(Records from a dataset)
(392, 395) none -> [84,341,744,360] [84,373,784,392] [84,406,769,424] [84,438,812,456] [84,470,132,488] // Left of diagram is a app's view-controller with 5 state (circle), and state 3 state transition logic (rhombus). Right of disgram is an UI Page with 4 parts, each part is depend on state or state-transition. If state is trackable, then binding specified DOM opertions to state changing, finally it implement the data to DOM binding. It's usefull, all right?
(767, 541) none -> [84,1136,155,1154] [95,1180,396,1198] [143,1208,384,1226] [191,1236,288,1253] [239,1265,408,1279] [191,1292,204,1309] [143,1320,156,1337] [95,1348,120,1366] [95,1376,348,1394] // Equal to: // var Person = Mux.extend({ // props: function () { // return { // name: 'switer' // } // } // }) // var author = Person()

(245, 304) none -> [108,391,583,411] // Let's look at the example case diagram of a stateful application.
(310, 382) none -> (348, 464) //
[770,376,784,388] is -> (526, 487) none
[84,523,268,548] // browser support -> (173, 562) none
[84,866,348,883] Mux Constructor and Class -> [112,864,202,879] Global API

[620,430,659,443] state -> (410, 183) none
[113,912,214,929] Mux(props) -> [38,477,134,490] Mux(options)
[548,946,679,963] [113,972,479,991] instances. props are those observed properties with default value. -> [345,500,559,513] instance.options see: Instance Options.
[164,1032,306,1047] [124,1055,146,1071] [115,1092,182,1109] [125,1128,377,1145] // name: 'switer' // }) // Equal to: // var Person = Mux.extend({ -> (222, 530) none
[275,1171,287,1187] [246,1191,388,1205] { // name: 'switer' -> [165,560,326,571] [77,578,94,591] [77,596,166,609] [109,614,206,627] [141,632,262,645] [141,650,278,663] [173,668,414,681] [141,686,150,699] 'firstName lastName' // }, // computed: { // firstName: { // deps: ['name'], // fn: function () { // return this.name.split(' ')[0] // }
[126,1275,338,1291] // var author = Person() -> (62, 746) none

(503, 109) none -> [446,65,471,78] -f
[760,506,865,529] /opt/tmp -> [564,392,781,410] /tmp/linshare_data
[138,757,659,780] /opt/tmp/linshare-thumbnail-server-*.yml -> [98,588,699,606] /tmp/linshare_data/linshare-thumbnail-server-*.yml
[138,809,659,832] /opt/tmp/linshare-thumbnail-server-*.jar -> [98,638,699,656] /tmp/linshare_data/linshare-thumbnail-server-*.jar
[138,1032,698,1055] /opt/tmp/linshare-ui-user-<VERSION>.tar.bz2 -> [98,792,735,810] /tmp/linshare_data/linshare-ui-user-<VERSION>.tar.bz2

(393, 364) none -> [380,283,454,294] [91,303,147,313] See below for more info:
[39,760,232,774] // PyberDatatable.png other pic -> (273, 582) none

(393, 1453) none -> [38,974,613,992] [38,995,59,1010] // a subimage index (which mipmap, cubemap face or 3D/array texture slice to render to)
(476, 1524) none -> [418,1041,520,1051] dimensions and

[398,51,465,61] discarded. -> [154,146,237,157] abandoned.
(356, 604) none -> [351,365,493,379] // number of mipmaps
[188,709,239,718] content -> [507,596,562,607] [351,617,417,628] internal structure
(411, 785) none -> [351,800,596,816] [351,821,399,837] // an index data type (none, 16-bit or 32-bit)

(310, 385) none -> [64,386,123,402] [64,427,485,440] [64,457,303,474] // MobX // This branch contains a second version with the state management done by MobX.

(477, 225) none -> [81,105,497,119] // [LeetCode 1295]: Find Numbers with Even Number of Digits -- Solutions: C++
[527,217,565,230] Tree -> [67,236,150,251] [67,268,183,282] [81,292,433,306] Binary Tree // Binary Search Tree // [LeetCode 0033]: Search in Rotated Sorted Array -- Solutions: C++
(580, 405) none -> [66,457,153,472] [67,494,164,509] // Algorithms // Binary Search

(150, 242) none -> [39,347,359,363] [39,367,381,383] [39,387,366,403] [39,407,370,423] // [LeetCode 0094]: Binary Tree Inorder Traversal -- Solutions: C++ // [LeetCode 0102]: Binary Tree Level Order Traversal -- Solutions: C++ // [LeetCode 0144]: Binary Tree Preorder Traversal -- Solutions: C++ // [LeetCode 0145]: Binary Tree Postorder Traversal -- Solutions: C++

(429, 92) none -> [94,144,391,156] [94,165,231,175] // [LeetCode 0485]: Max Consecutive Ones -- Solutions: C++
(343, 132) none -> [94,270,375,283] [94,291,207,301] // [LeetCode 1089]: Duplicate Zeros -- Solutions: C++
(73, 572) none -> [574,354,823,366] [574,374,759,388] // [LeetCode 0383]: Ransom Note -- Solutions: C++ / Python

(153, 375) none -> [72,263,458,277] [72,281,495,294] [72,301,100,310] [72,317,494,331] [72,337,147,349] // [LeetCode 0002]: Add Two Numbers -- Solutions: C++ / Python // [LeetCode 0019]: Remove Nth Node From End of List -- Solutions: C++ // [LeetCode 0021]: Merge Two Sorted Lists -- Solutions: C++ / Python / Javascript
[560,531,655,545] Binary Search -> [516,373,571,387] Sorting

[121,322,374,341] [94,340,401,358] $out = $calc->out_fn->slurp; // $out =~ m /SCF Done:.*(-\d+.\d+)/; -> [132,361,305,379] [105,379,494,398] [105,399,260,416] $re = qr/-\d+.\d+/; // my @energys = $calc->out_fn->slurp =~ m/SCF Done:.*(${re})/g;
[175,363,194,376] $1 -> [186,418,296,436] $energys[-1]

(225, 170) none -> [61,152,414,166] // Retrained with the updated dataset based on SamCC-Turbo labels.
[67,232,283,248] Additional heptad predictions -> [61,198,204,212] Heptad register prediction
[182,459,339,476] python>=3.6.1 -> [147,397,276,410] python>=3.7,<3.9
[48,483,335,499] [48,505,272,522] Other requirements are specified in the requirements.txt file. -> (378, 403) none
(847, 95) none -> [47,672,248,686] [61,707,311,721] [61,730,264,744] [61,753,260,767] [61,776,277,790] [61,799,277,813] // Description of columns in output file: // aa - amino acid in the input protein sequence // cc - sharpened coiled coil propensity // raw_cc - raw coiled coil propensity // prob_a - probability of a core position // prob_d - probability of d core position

Task =>
Copy out the range of lines above starting at the line with "(73, 572) none" and ending at the line with "[48,483,335,499] [48,505,272,522] Other", exactly and including both.

Response below =>
(73, 572) none -> [574,354,823,366] [574,374,759,388] // [LeetCode 0383]: Ransom Note -- Solutions: C++ / Python

(153, 375) none -> [72,263,458,277] [72,281,495,294] [72,301,100,310] [72,317,494,331] [72,337,147,349] // [LeetCode 0002]: Add Two Numbers -- Solutions: C++ / Python // [LeetCode 0019]: Remove Nth Node From End of List -- Solutions: C++ // [LeetCode 0021]: Merge Two Sorted Lists -- Solutions: C++ / Python / Javascript
[560,531,655,545] Binary Search -> [516,373,571,387] Sorting

[121,322,374,341] [94,340,401,358] $out = $calc->out_fn->slurp; // $out =~ m /SCF Done:.*(-\d+.\d+)/; -> [132,361,305,379] [105,379,494,398] [105,399,260,416] $re = qr/-\d+.\d+/; // my @energys = $calc->out_fn->slurp =~ m/SCF Done:.*(${re})/g;
[175,363,194,376] $1 -> [186,418,296,436] $energys[-1]

(225, 170) none -> [61,152,414,166] // Retrained with the updated dataset based on SamCC-Turbo labels.
[67,232,283,248] Additional heptad predictions -> [61,198,204,212] Heptad register prediction
[182,459,339,476] python>=3.6.1 -> [147,397,276,410] python>=3.7,<3.9
[48,483,335,499] [48,505,272,522] Other requirements are specified in the requirements.txt file. -> (378, 403) none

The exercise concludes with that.